Hi Matt, natural to look back. It helps us learn and evolve. I've still been following your story you continue to go from strength to stength.

Amazing my friend. Well done for now and the successful landmarks still to come!

Posted on:
Thu, 03/08/2017 - 22:44

Sars27

Joined:
2017-06-02

Your journey still amazes me buddy ! Who would have thought 304 days just went like a blink of an eye ! Keep up the good work :) you're awesome matt ! 

Posted on:
Fri, 04/08/2017 - 14:35

Matt 24

Joined:
2012-04-25

Day 305

I don't think I am amazing or awesome but thanks! I do however know coming this far gamble free is an achievement, especially with how my life has been over the past months.

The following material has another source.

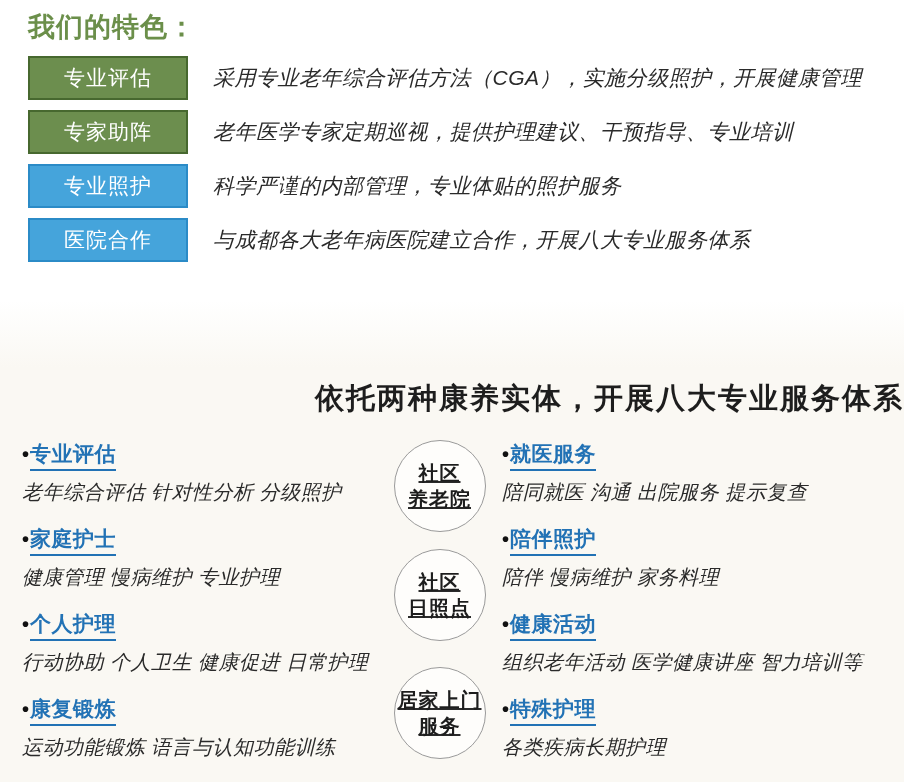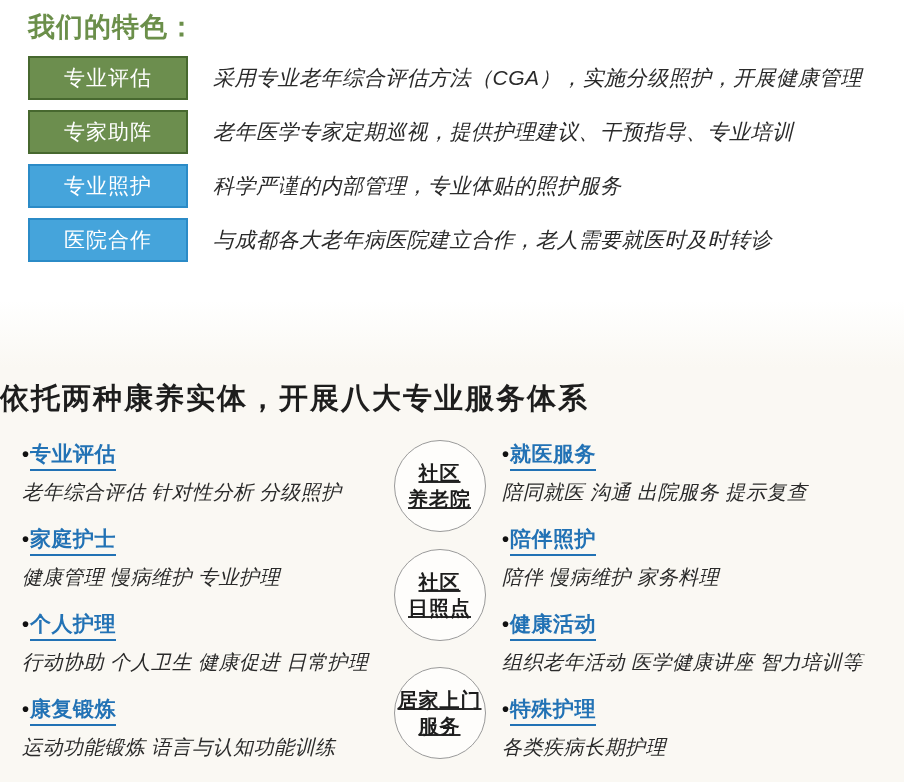"与成都各大老年病医院建立合作，老人需要就医时及时转诊" div.feature-desc { text: 老人需要就医时及时转诊 -> 开展八大专业服务体系 }
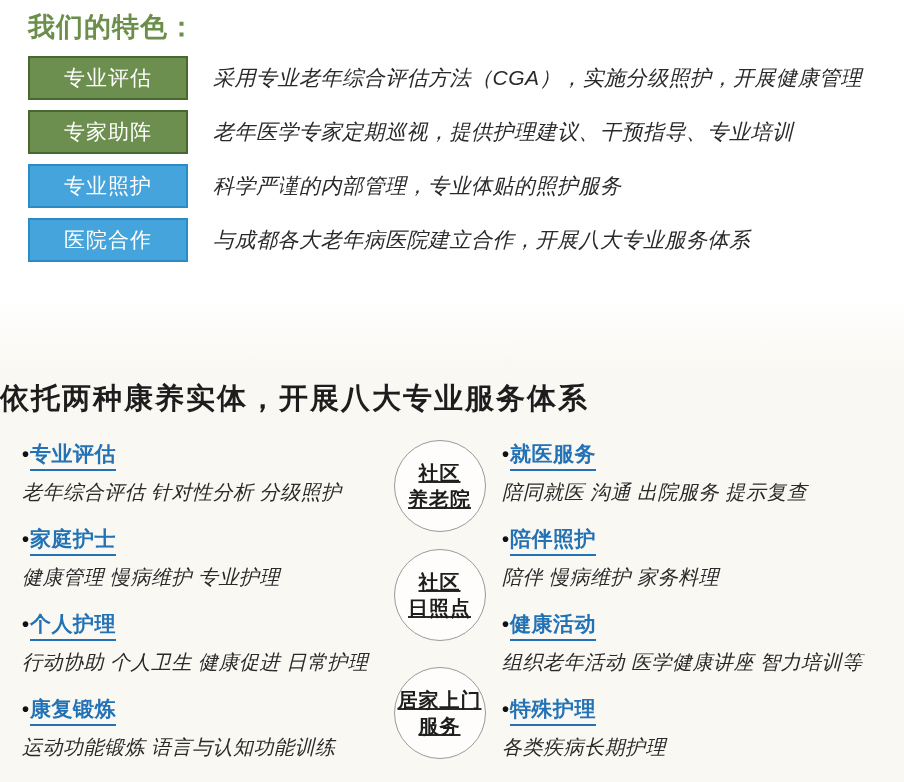"依托两种康养实体，开展八大专业服务体系" .services-title { text-align: left -> right }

Another weekend is nearly upon me. I plan to crack on with some man chores (treated myself to a new cordelss hoover lol) and then for some drinks I think tomorrow evening. Sunday I have no plans at all. I might go for a walk, I might have a bbq, I might do both weather dependant. Very weird knowing I can literally do whatever I feel like, no ties, commitments etc. I know I need to take advantage of these times as life isn't always so simple.

I hope everyone has a great weekend.

Matt

Posted on:
Fri, 04/08/2017 - 16:29

Matt 24

Joined:
2012-04-25

On day 4 of my recovery I wrote the following. 

You do not realise who you become when you are gambling. Yes the thrill is there but other things get put to the side. You don't realise you neglect other things. My missus and I have been having small arguements recently and she said that she felt that I have not been there for her recently. Her words....you are there in body but I feel like I am talking to myself and all you care about is football. (I haven't told her about my problem which I know is wrong but she is also now my motivation to get better). We sat down and played a board game and had a glass of wine and the buzz of contentment I got from that outweighs any big win.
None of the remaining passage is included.